Example of how the Google search results page looks like

However, what users and companies are usually interested in is SERP data. A SERP, short for “Search Engine Results Page,” is the page returned by search engines such as Google in response to a user query. Typically, it includes a list of cards with links and text descriptions to web pages proposed by the search engine.

Here is what a SERP page looks like:

Another example of how the results page looks

SERP data is crucial for businesses to understand their online visibility and study the competition. It provides insights into user preferences, keyword performance, and competitor strategies. By analyzing SERP data, businesses can optimize their content, improve SEO rankings, and tailor marketing strategies to better meet user needs.

So, now you know that SERP data is undoubtedly very valuable. All that remains is to figure out how to choose the right tool to retrieve it. Python is one of the best programming languages for web scraping and is perfectly suited for this purpose. But before diving into manual scraping, let’s explore the best and fastest option for scraping Google search results: Bright Data’s SERP API.

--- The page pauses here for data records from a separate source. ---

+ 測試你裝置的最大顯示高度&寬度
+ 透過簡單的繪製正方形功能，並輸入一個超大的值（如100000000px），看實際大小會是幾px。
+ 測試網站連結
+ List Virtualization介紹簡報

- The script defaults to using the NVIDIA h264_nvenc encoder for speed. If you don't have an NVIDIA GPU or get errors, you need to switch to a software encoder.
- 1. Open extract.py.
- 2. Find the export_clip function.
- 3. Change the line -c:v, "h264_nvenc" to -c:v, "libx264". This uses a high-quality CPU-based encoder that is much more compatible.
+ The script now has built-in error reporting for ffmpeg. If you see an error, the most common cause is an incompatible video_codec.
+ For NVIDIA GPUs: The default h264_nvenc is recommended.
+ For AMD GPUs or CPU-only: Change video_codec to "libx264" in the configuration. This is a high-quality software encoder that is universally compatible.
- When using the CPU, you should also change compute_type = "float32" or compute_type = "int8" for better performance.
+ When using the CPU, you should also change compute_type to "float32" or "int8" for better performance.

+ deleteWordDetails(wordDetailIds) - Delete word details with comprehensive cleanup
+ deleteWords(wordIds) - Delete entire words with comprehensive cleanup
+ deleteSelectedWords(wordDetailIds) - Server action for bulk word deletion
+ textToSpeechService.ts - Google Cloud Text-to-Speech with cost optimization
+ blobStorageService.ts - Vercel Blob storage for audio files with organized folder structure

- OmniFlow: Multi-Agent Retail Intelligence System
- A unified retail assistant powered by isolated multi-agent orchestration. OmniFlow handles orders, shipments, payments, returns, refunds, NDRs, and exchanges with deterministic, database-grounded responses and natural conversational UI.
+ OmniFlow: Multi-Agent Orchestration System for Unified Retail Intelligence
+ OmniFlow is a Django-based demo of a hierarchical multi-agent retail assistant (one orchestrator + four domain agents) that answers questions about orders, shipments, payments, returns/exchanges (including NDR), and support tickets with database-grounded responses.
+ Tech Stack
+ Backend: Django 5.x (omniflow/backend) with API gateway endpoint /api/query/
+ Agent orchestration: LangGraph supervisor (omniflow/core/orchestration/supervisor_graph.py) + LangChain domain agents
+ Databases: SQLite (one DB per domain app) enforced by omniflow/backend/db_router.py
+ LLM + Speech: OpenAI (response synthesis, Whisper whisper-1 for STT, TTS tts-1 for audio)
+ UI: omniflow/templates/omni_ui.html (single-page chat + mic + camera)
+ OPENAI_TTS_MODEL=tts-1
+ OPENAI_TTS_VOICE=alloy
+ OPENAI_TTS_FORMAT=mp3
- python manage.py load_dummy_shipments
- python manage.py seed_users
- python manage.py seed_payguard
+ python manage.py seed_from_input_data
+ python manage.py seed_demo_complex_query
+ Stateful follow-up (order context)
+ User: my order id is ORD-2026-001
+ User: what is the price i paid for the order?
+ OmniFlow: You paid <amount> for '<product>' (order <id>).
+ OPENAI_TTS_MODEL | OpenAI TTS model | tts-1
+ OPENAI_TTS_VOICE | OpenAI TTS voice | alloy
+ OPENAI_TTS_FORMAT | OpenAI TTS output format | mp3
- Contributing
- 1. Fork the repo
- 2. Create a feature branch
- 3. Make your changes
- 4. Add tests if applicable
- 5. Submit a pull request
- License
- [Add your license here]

Introducing Bright Data’s SERP API

Before diving into the manual scraping guide, consider leveraging Bright Data’s SERP API for efficient and seamless data collection. The SERP API provides real-time access to search engine results from all major search engines, including Google, Bing, DuckDuckGo, Yandex, Baidu, Yahoo, and Naver. This powerful tool is built on Bright Data’s industry-leading proxy services and advanced anti-bot solutions, ensuring reliable and accurate data retrieval without the usual challenges associated with web scraping.

Why Choose Bright Data’s SERP API Over Manual Scraping?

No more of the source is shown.